### REQUIRED WORK
What is needed is the full set of records, word for word, with no pictures.

[Modification records]
+===+

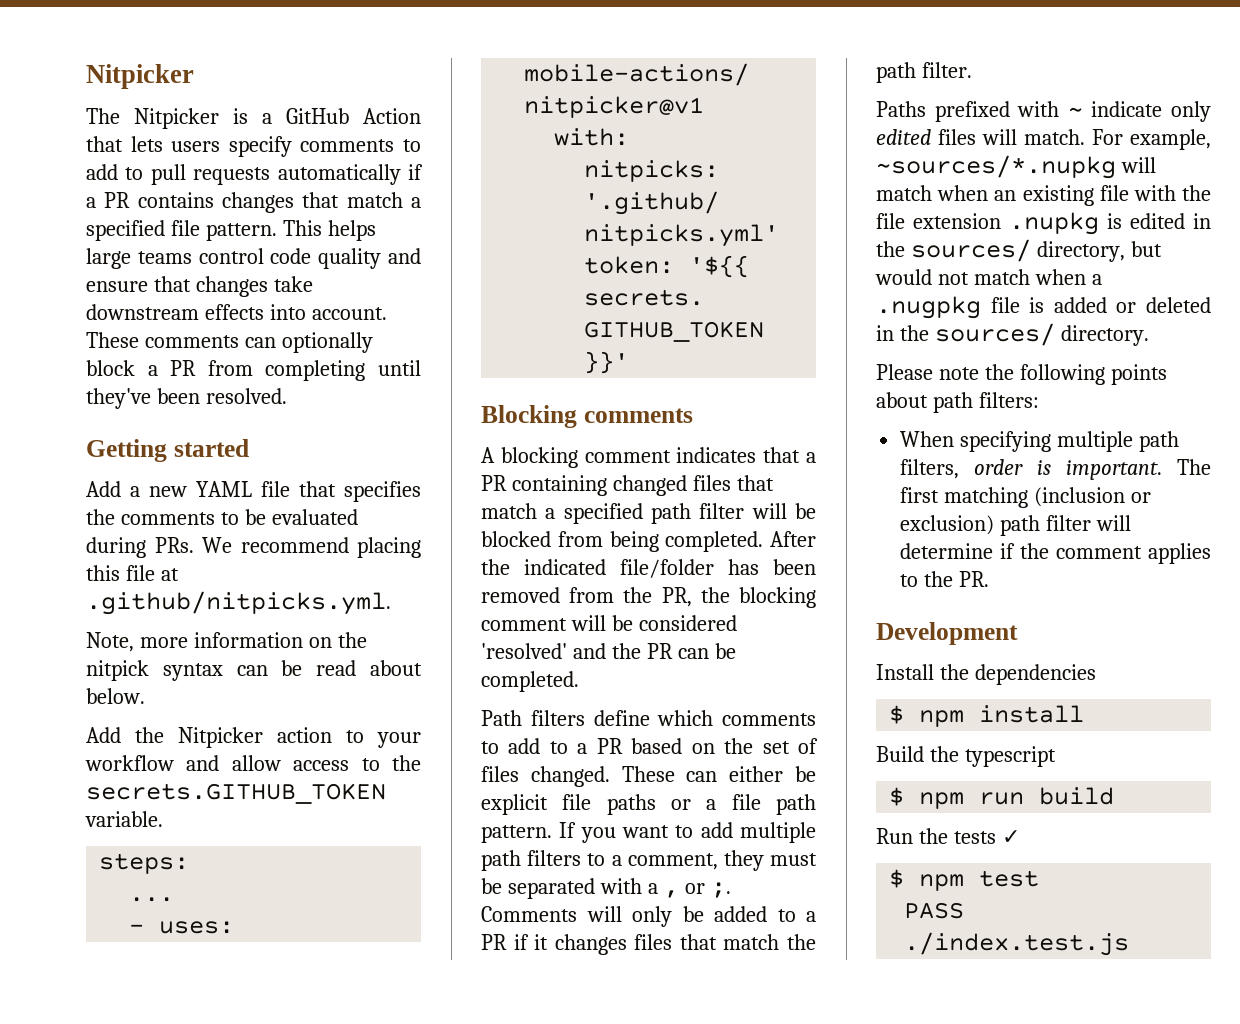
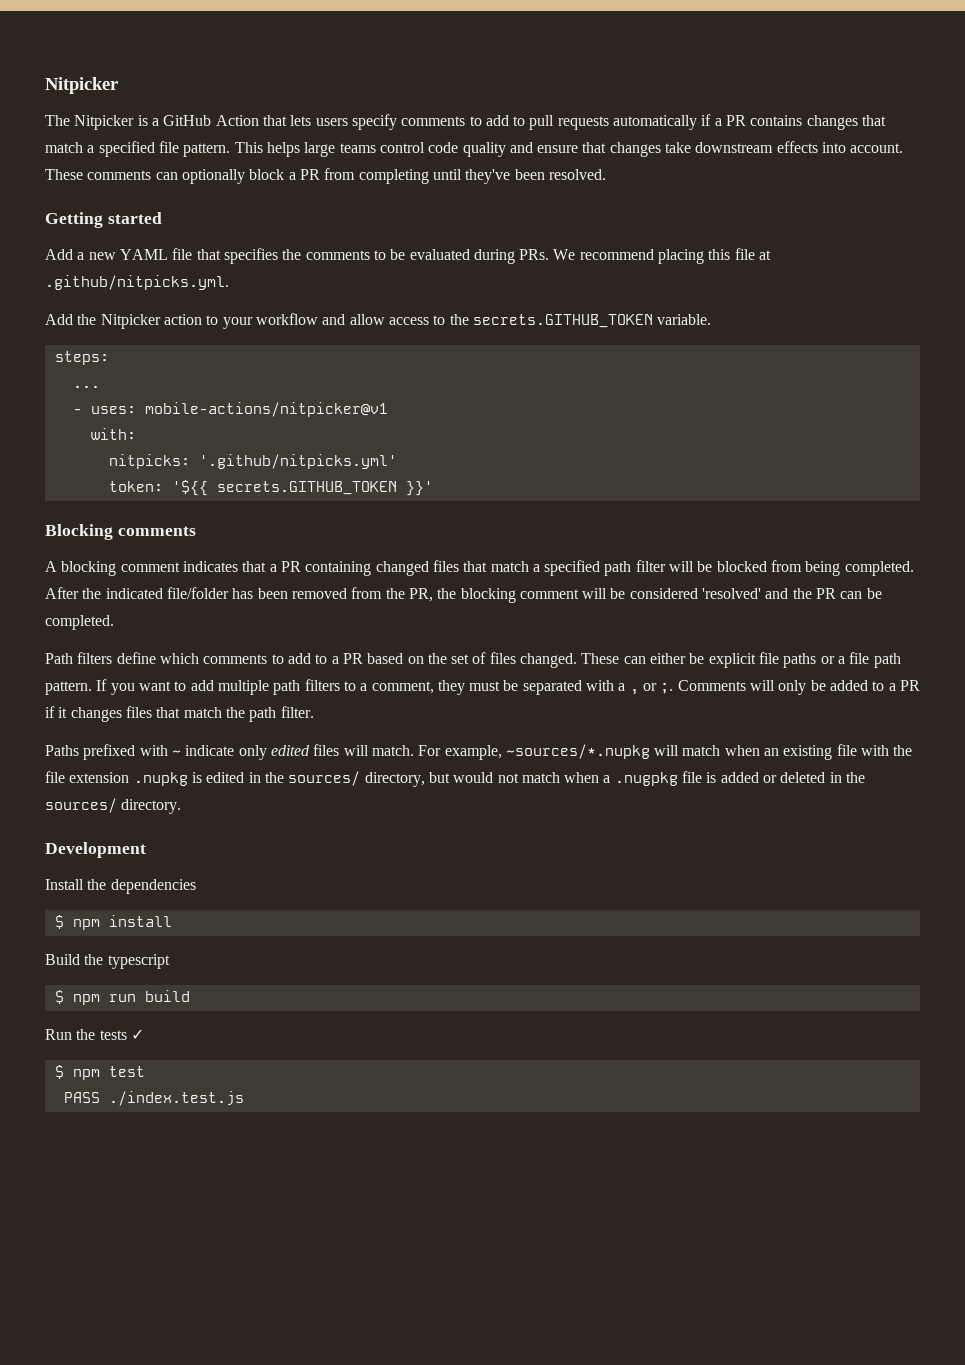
[86,632,367,652] [86,660,423,681] [86,688,145,704] // Note, more information on the nitpick syntax can be read about below. -> (229, 282) none
[876,364,1167,385] [876,392,1039,413] [900,431,1180,452] [900,459,1211,480] [900,487,1152,508] [900,515,1132,536] [900,543,1211,564] [900,571,990,587] // Please note the following points about path filters: // When specifying multiple path filters, order is important. The first matching (inclusion or exclusion) path filter will determine if the comment applies to the PR. -> (182, 806) none

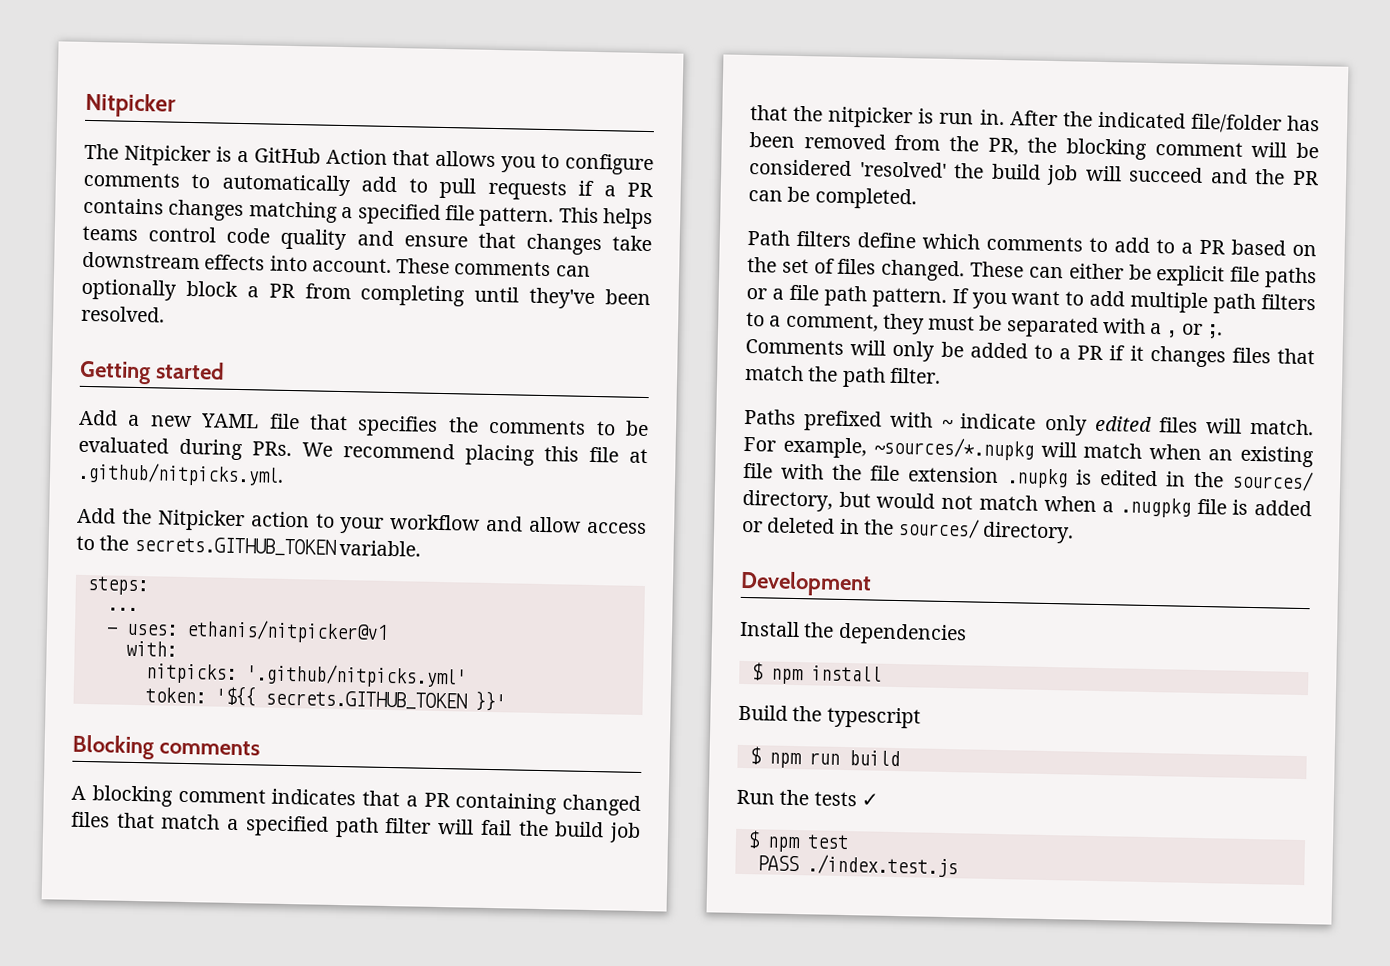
[290,114,482,130] lets users specify comments to -> [435,150,654,176] [83,171,351,197] allows you to configure comments to automatically
[613,115,698,130] automatically -> (567, 190) none
[862,115,887,126] [45,142,83,153] that match -> [248,201,338,223] matching
[304,142,336,157] large -> (653, 219) none
[144,402,388,417] mobile-actions/nitpicker@v1 -> [185,618,388,644] ethanis/nitpicker@v1
[697,560,914,576] be blocked from being completed. -> [480,819,642,844] [750,105,1005,129] fail the build job that the nitpicker is run in.
(762, 593) none -> [954,163,1204,186] the build job will succeed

+===+

### RESPONSE TO THE TASK
[86,632,367,652] [86,660,423,681] [86,688,145,704] // Note, more information on the nitpick syntax can be read about below. -> (229, 282) none
[876,364,1167,385] [876,392,1039,413] [900,431,1180,452] [900,459,1211,480] [900,487,1152,508] [900,515,1132,536] [900,543,1211,564] [900,571,990,587] // Please note the following points about path filters: // When specifying multiple path filters, order is important. The first matching (inclusion or exclusion) path filter will determine if the comment applies to the PR. -> (182, 806) none

[290,114,482,130] lets users specify comments to -> [435,150,654,176] [83,171,351,197] allows you to configure comments to automatically
[613,115,698,130] automatically -> (567, 190) none
[862,115,887,126] [45,142,83,153] that match -> [248,201,338,223] matching
[304,142,336,157] large -> (653, 219) none
[144,402,388,417] mobile-actions/nitpicker@v1 -> [185,618,388,644] ethanis/nitpicker@v1
[697,560,914,576] be blocked from being completed. -> [480,819,642,844] [750,105,1005,129] fail the build job that the nitpicker is run in.
(762, 593) none -> [954,163,1204,186] the build job will succeed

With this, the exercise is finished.